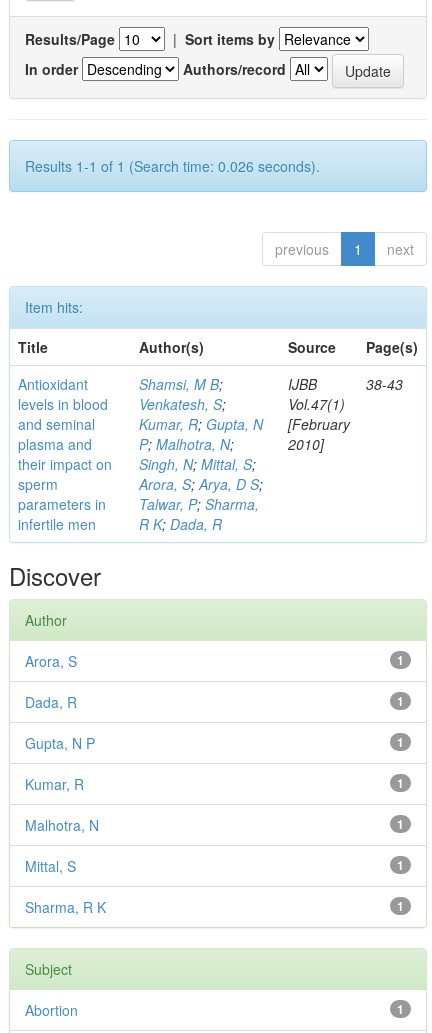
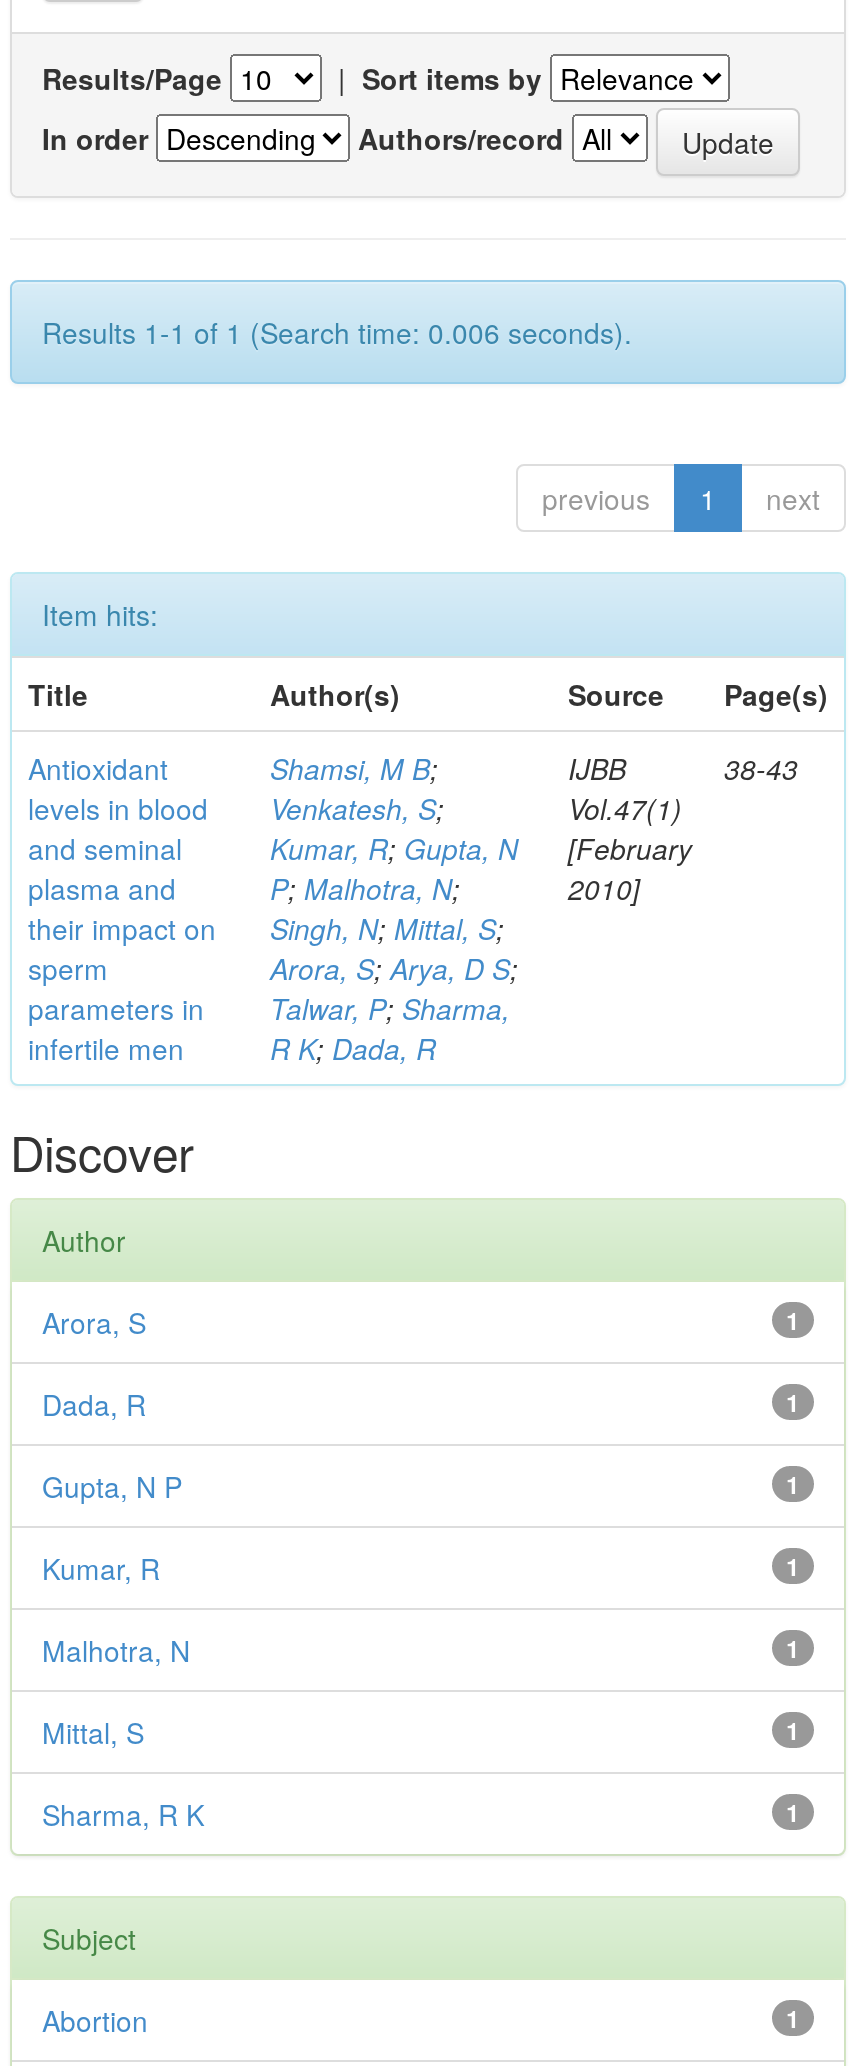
- Results 1-1 of 1 (Search time: 0.026 seconds).
+ Results 1-1 of 1 (Search time: 0.006 seconds).
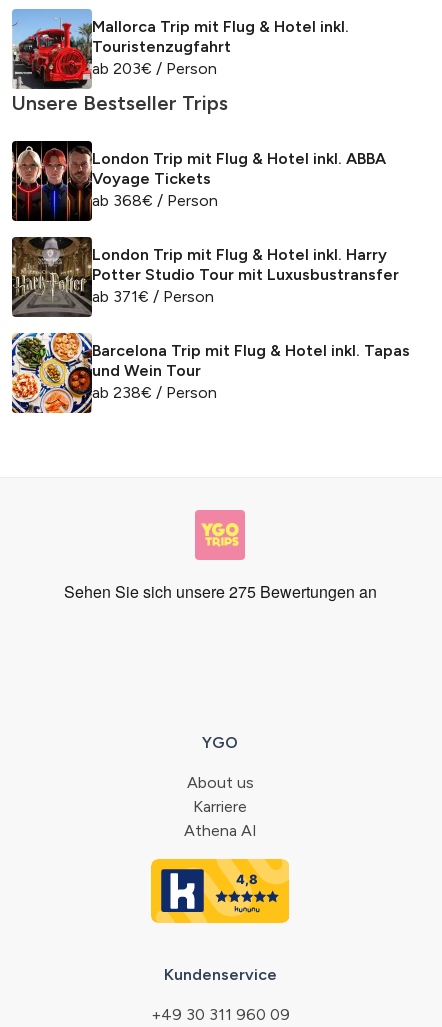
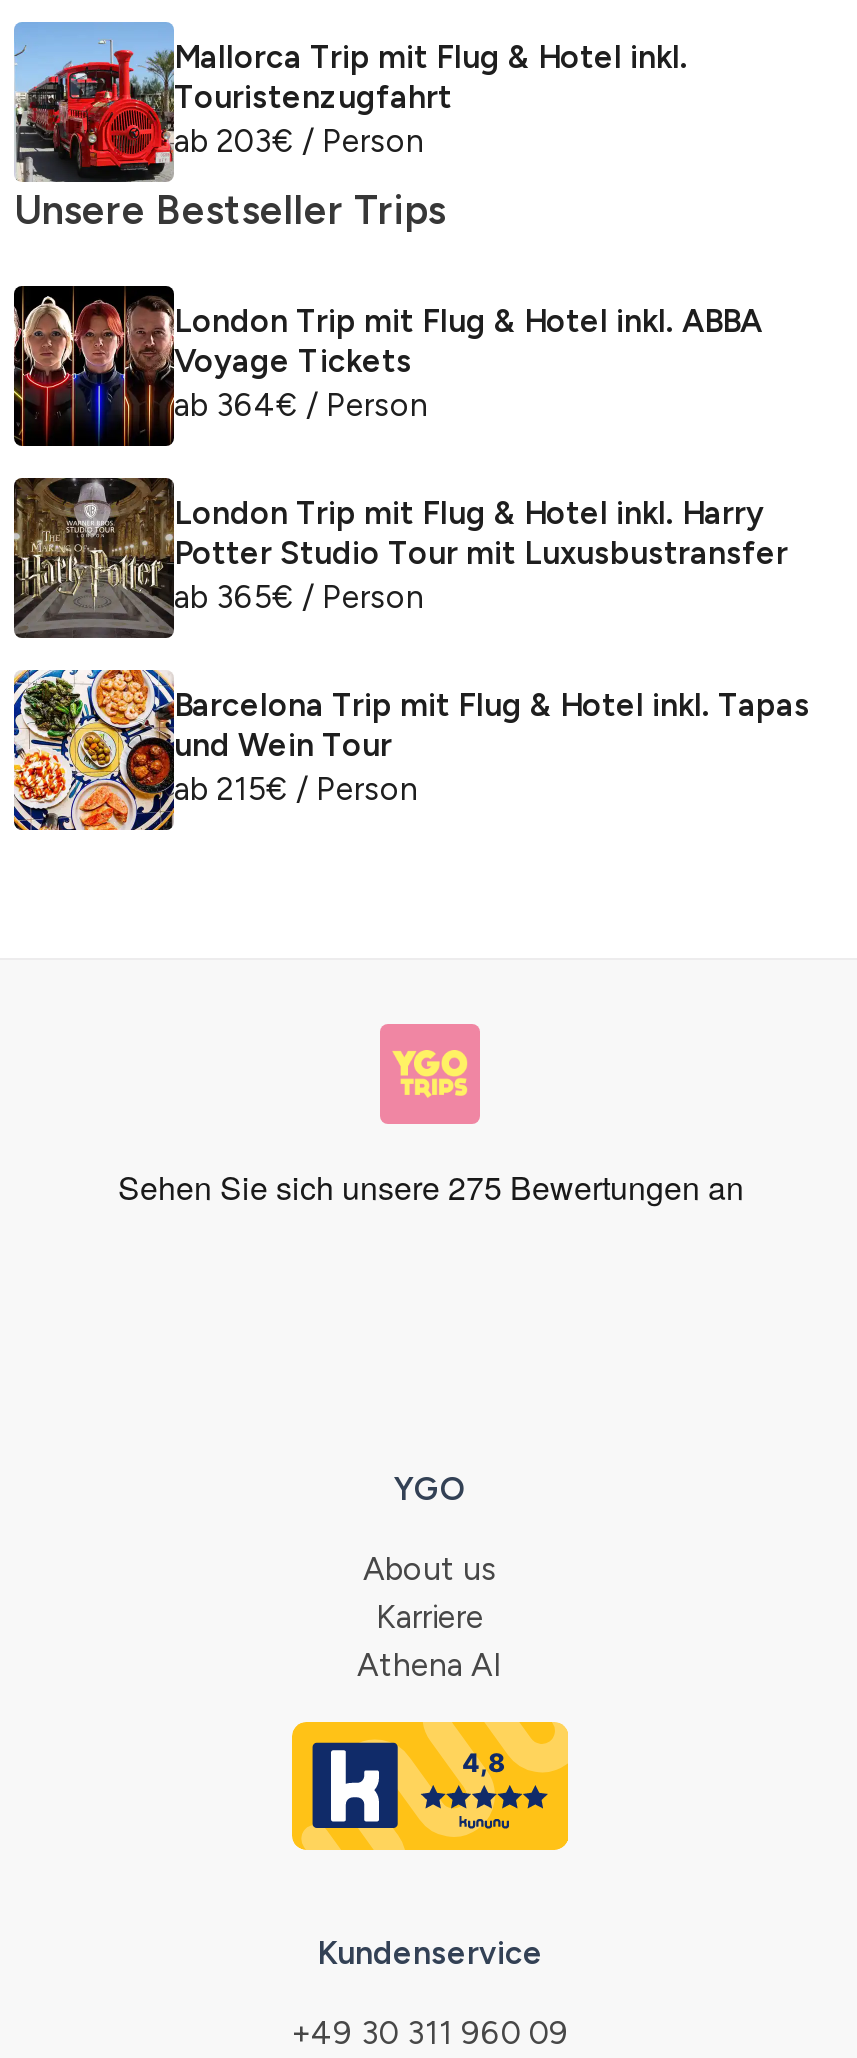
- ab 368€ / Person
+ ab 364€ / Person

- ab 371€ / Person
+ ab 365€ / Person

- ab 238€ / Person
+ ab 215€ / Person
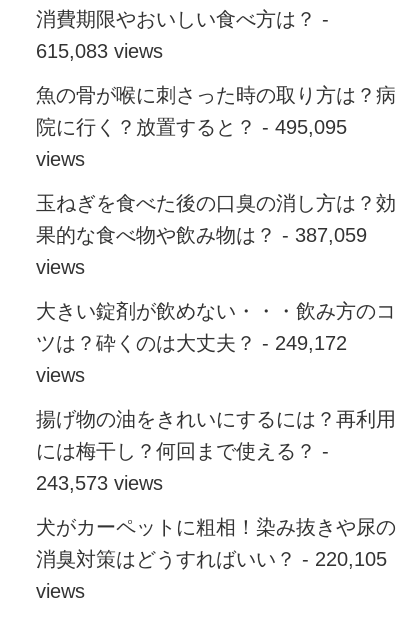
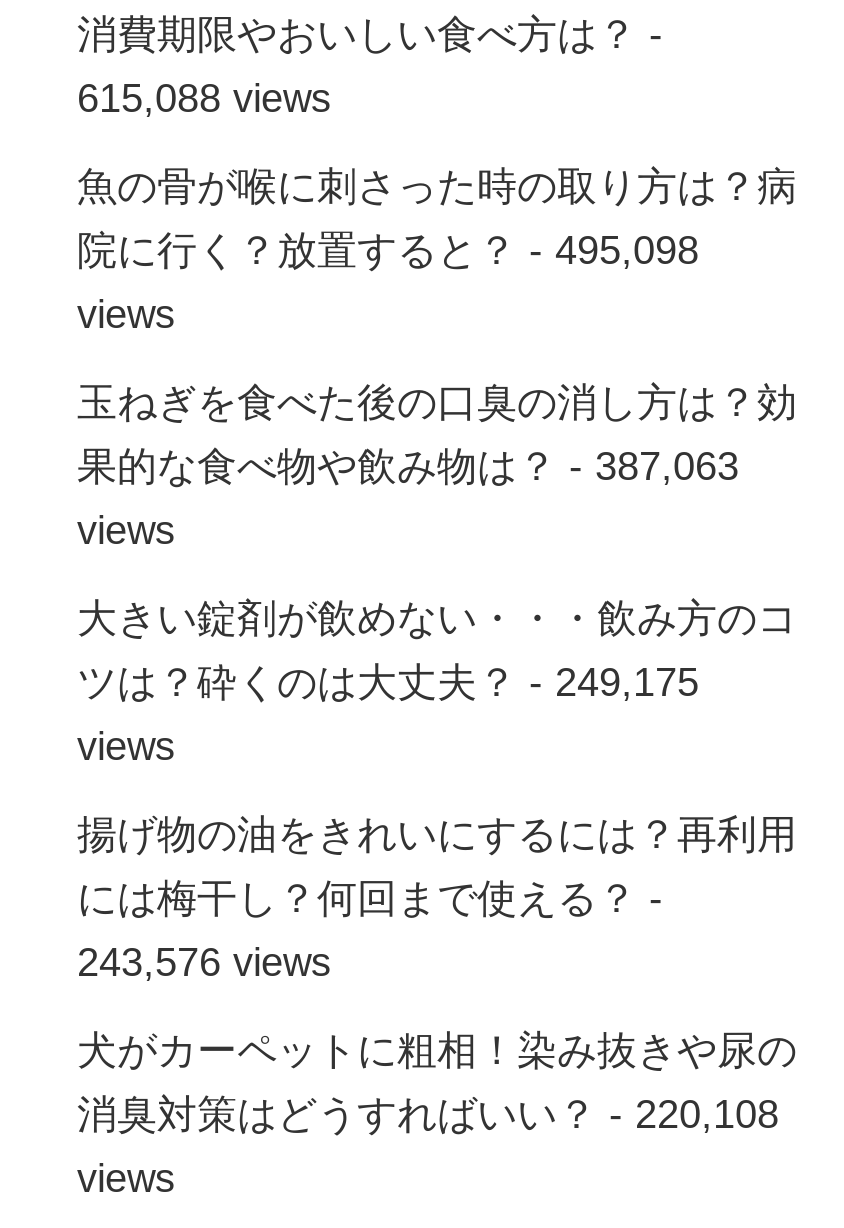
- 615,083 views
+ 615,088 views

- 院に行く？放置すると？- 495,095
+ 院に行く？放置すると？- 495,098

- 果的な食べ物や飲み物は？- 387,059
+ 果的な食べ物や飲み物は？- 387,063

- ツは？砕くのは大丈夫？- 249,172
+ ツは？砕くのは大丈夫？- 249,175

- 243,573 views
+ 243,576 views

- 消臭対策はどうすればいい？- 220,105
+ 消臭対策はどうすればいい？- 220,108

◆ **TASK DETAILS**
Beginning with the line that contains "364€ / Person" and ending with the final line of the material, reproduce those lines exactly and nothing else. Omit the pictures.

◆ **OUTPUT**
+ ab 364€ / Person

- ab 371€ / Person
+ ab 365€ / Person

- ab 238€ / Person
+ ab 215€ / Person
- 615,083 views
+ 615,088 views

- 院に行く？放置すると？- 495,095
+ 院に行く？放置すると？- 495,098

- 果的な食べ物や飲み物は？- 387,059
+ 果的な食べ物や飲み物は？- 387,063

- ツは？砕くのは大丈夫？- 249,172
+ ツは？砕くのは大丈夫？- 249,175

- 243,573 views
+ 243,576 views

- 消臭対策はどうすればいい？- 220,105
+ 消臭対策はどうすればいい？- 220,108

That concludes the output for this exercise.